Expecting Trouble: Surrogacy, Fetal Abuse, and New Reproductive Technologies

By Patricia Boling | Go to book overview

10
The "Gift" of a Child:
Commercial Surrogacy,
Gift Surrogacy, and Motherhood

UMA NARAYAN

LIKE MANY OTHERS, my interest in the moral and legal problems concerning surrogate motherhood was initially provoked by the Baby M. controversy. Since most of the discussions I read focused on the moral and legal ramifications of the practice of commercial surrogacy under a legally enforceable contract, I gave little thought to gift surrogacy. My unreflective assumption was that it was benign compared to commercial surrogacy, perhaps even a laudable practice.

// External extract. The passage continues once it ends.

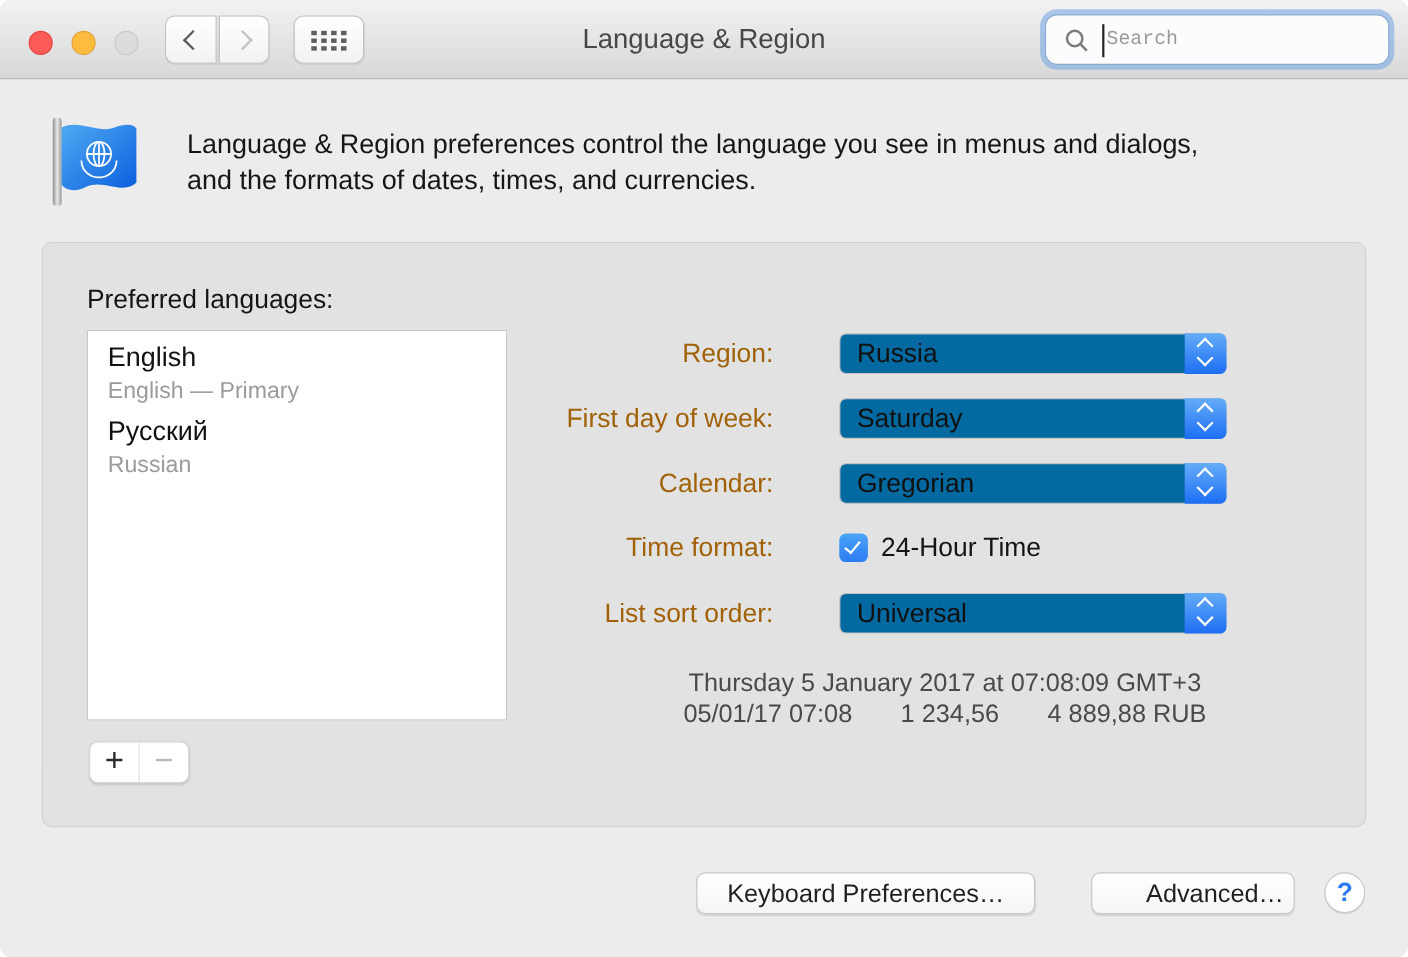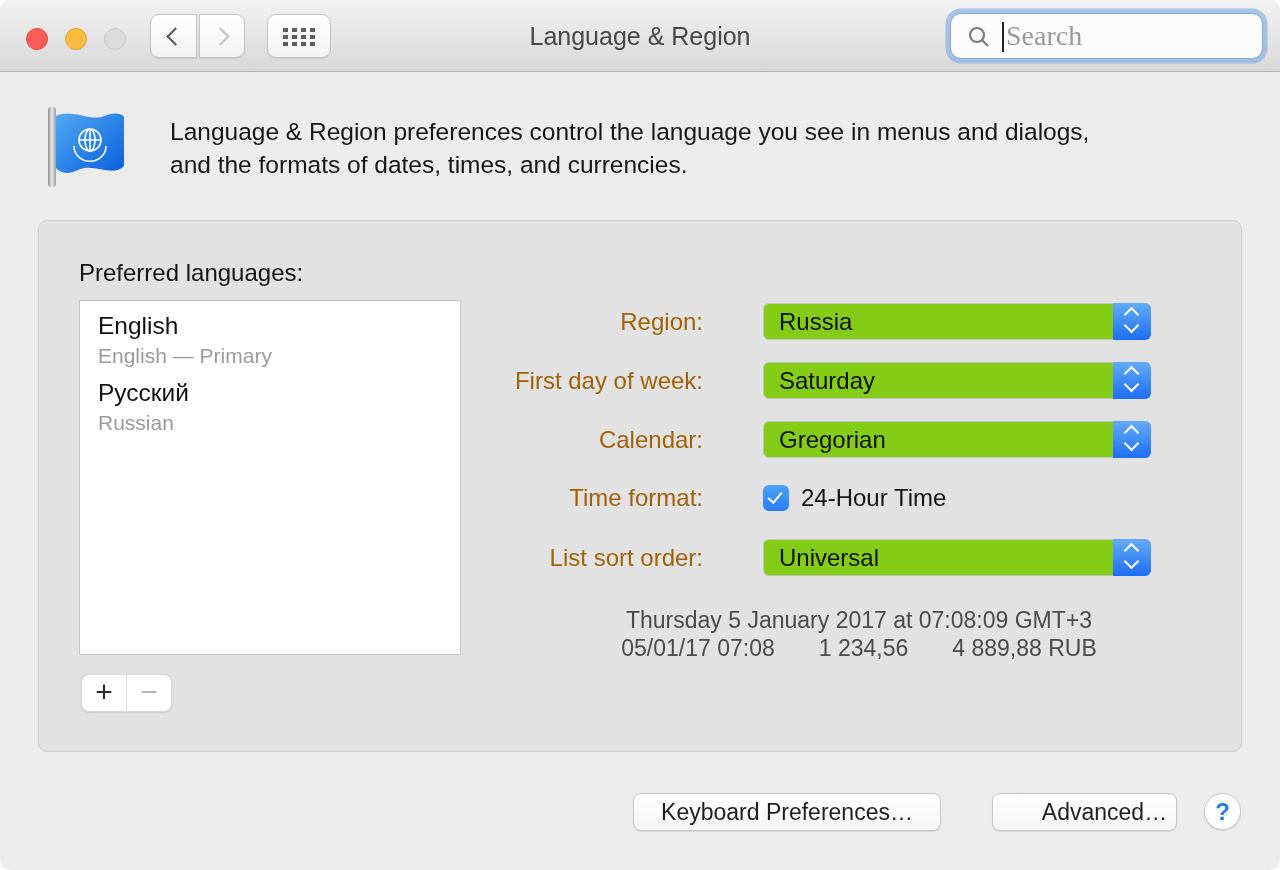"Search" .search-input { font-family: Liberation Serif, serif -> Liberation Mono, monospace; font-size: 28px -> 18px }
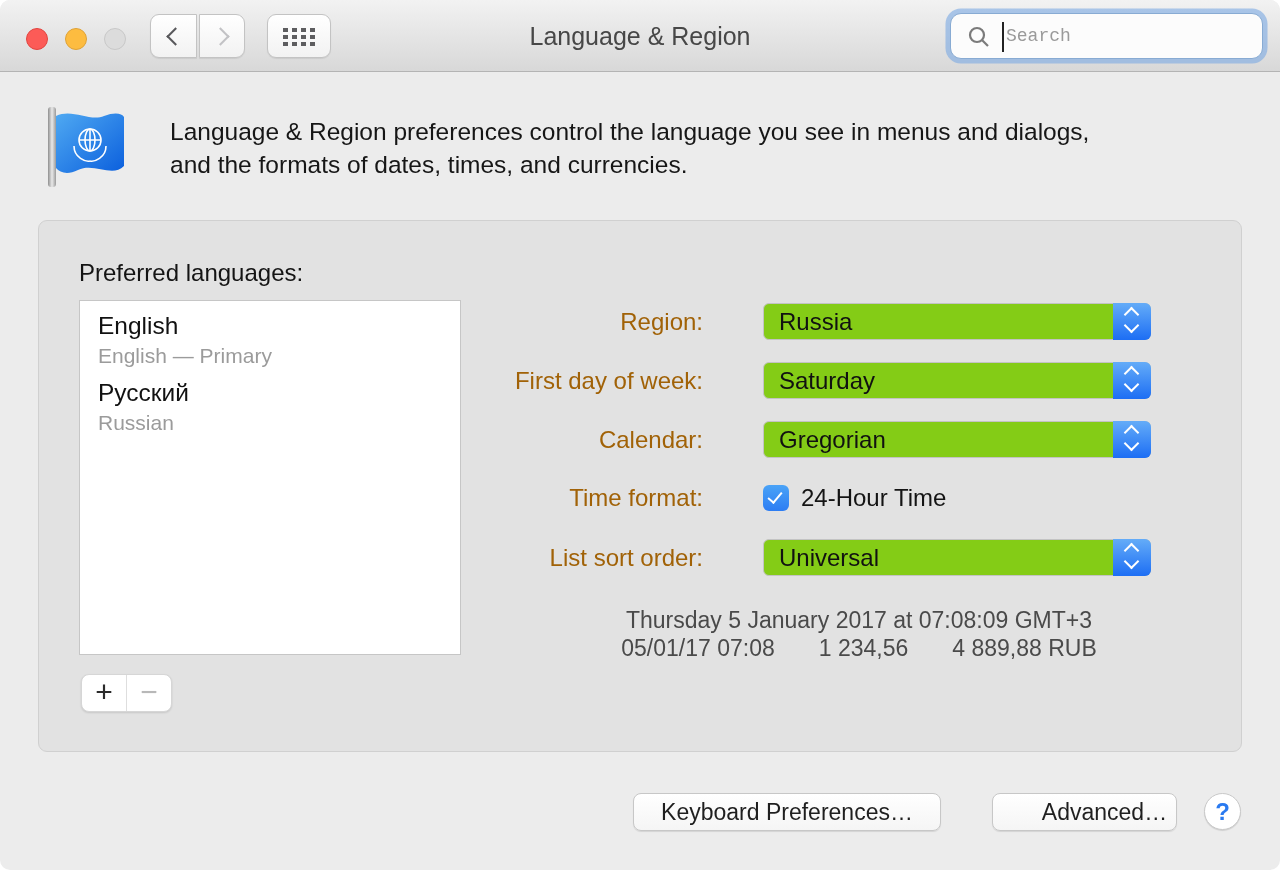"Russia" .popup { background: #84cc16 -> #0369a1; width: 388px -> 352px }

My moral reservations about gift surrogacy were triggered by overhearing some family gossip about a relative in India, who bore a child for her infertile sister. Although the act was regarded as praiseworthy by those who told the story, I was disturbed that the arrangement was to be kept a "family secret." This incident led me to reflect on the fact that both sisters were middle-class housewives who did not work outside the home and how this made it easier for one's pregnancy (and the other's lack thereof) to be concealed -- making it possible to pretend that the infertile sister had given birth. It occurred to me that being able to give birth at home rather than in a hospital (where the name of the child's biological mother would be recorded) made it possible for such exchanges to bypass state scrutiny; I worried about the implications of unregulated exchanges.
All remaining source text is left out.